Still, Lieberman stressed to Business Insider that experts carefully weigh the benefits and risks before recommending the treatment to a patient, and they always advise people to try traditional medications first.

"We have to do a very careful history and if [someone has] a mood disorder, what's their treatment been? Is the person genuinely unresponsive to standard treatments?" Lieberman said.

How ketamine works

Ketamine is believed to engage a different brain system than the one targeted by traditional antidepressants. It appears to act on key switches in the brain called NMDA receptors, which influence mood and help keep our brain's synapses - the delicate branches that serve as the ecosystem for our thoughts - flexible and resilient.

Depression damages these brain switches. And while traditional drugs may help to rescue them over time using serotonin, ketamine appears to deliver its aid directly to the source, plugging up NMDA receptors like a cork in a bottle and nipping depressive symptoms quickly.

A spate of recent research supports this idea of how ketamine provides relief.

Last December, researchers working with depressed and suicidal patients concluded in a study that ketamine was better at curbing suicidal thoughts than a commonly-used sedative. Most participants in the study, published in the American Journal of Psychiatry, said their moods began to lift within 24 hours of receiving the drug.

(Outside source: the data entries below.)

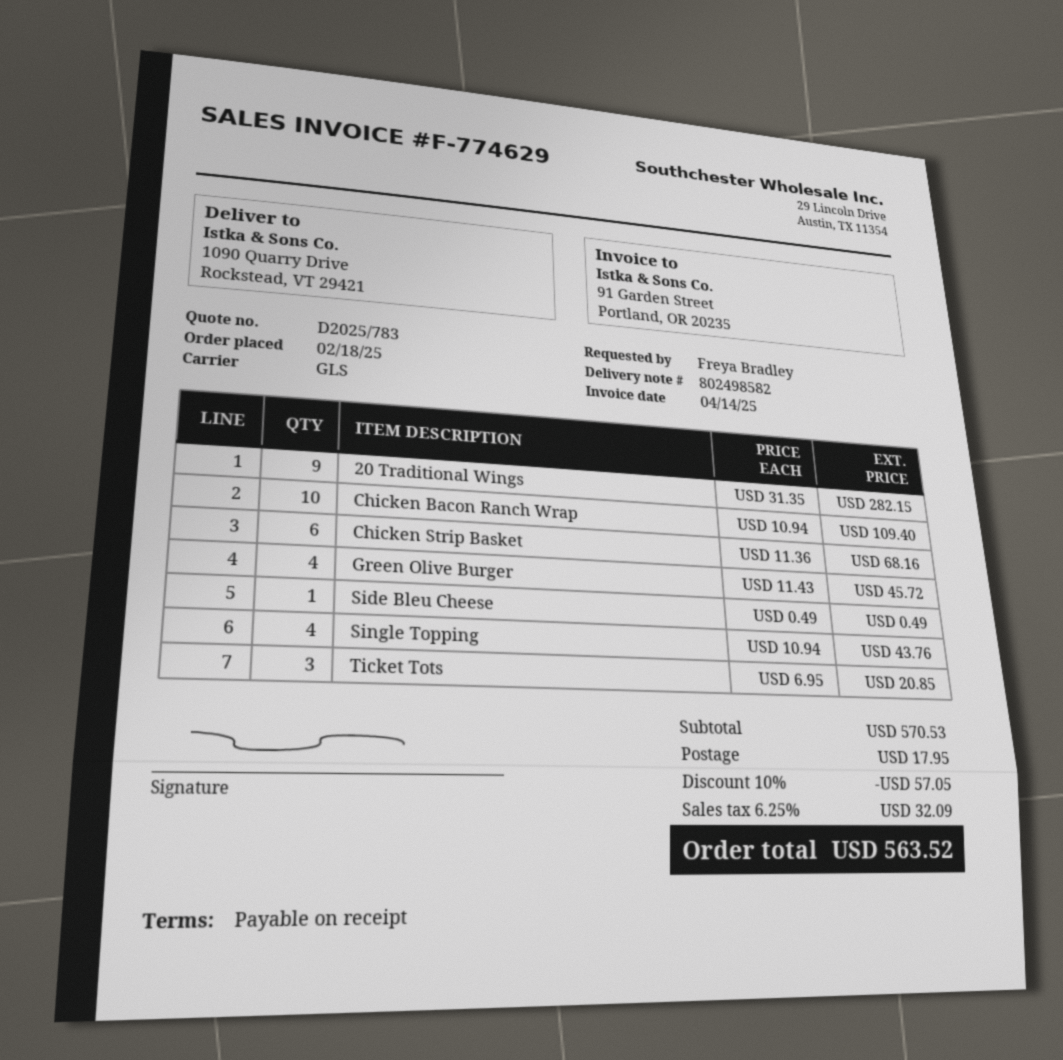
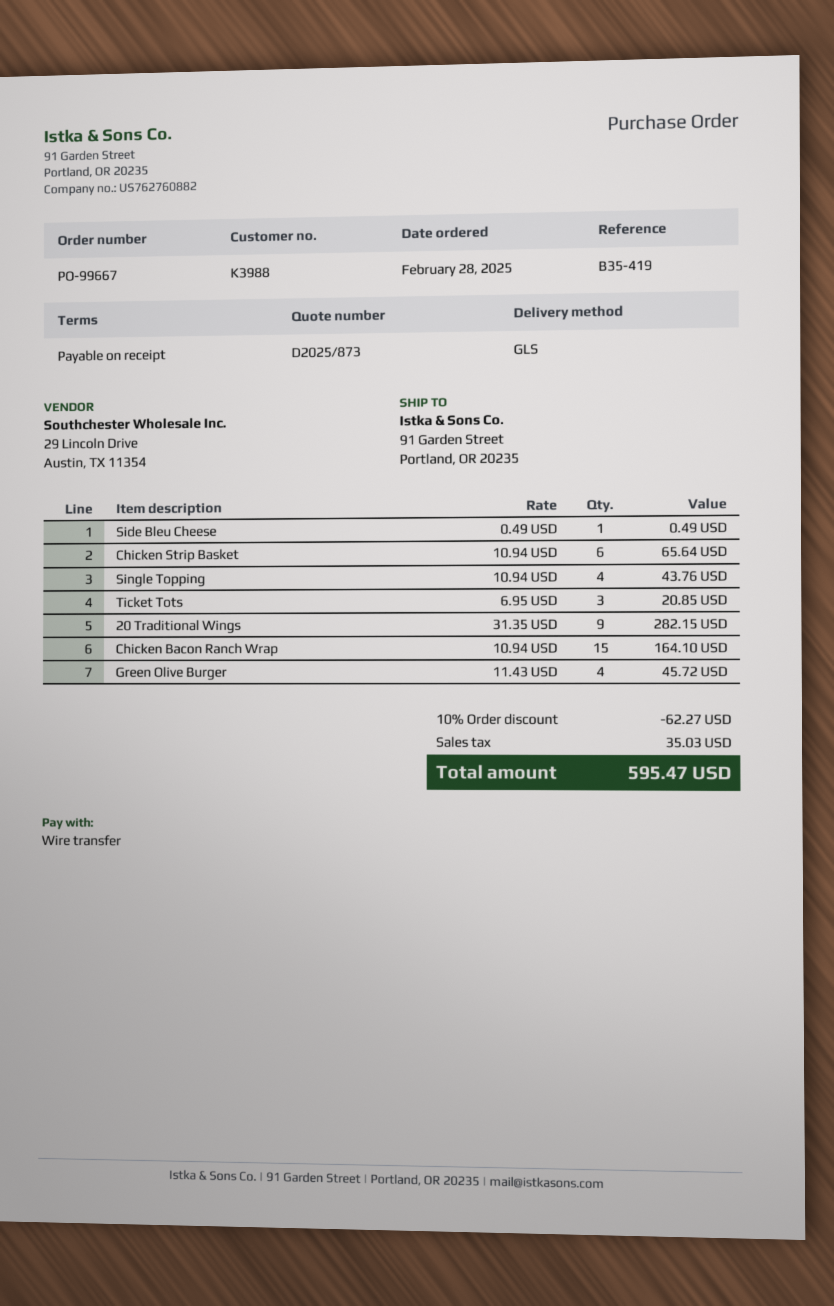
quote number: D2025/783 -> D2025/873
order date: 2025-02-18 -> 2025-02-28
ship to: 1090 Quarry Drive, Rockstead, VT 29421 -> 91 Garden Street, Portland, OR 20235
Chicken Bacon Ranch Wrap: 10 x 10.94 = 109.40 -> 15 x 10.94 = 164.10
Chicken Strip Basket: 6 x 11.36 = 68.16 -> 6 x 10.94 = 65.64
discount: 10% = 57.05 -> 10% = 62.27
shipping: 17.95 -> none
tax: 32.09 -> 35.03
total: 563.52 -> 595.47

In some people, those effects lasted more than a month.

Similarly, the authors of a 2012 review of four preliminary studies on ketamine in patients with severe depression expressed surprise at how rapidly the drug appeared to produce positive and precise results.

Read more: Pharma giants are looking to ketamine for clues to the next blockbuster depression drug - and science says they're onto something big

But ketamine also has several drawbacks, aside from its steep price tag.

Ketamine induces what many people refer to as a high. This includes feelings of being dissociated from one's body, floating, as well as seeing bright colors and shapes. Some experts have suggested this could lead to issues with addiction.

In addition, ketamine's side effects can include blurred vision, headaches, and increased heart rate. And clinicians aren't yet sure how long ketamine's anti-depressive effects last. While some patients appear to experience a complete alleviation of their symptoms after several weeks of treatment, others either fail to respond or only see improvement for several days or weeks.

Nevertheless, several clinics outside of established medical centers are also offering the treatments, and while some are legitimate, others are what Lieberman described as "scary" and "aggressive" in their marketing tactics.

"It's not that ketamine shouldn't be available - it absolutely should - it just has to be available in a legitimate and medically-controlled and rigorous setting," Lieberman said.

Ketamine is inspiring several attempts to create the next blockbuster depression drug

Ketamine is also inspiring research into other new depression drugs that work on the brain in a similar way. Homing in on this channel appears to provide relief from depression that is better, arrives faster, and works in more people than existing drugs.

Allergan, the multinational pharmaceutical giant known for Botox and birth control, recently dove deep into research on an injectable depression drug called Rapastinel, which works on the same brain pathway as ketamine. San Francisco-based drug company VistaGen is working on a similar drug known for now only as AV-101.

Similarly, Johnson & Johnson submitted a nasal spray formulation of ketamine called esketamine to the FDA in September for its review. New York-based biotech company Seelos Therapeutics also has a nasal form of ketamine in its pipeline called SLS-002.

But research is still early, experts say.

"We are just scratching the surface of the mechanisms of action with ketamine," Cusin said this spring.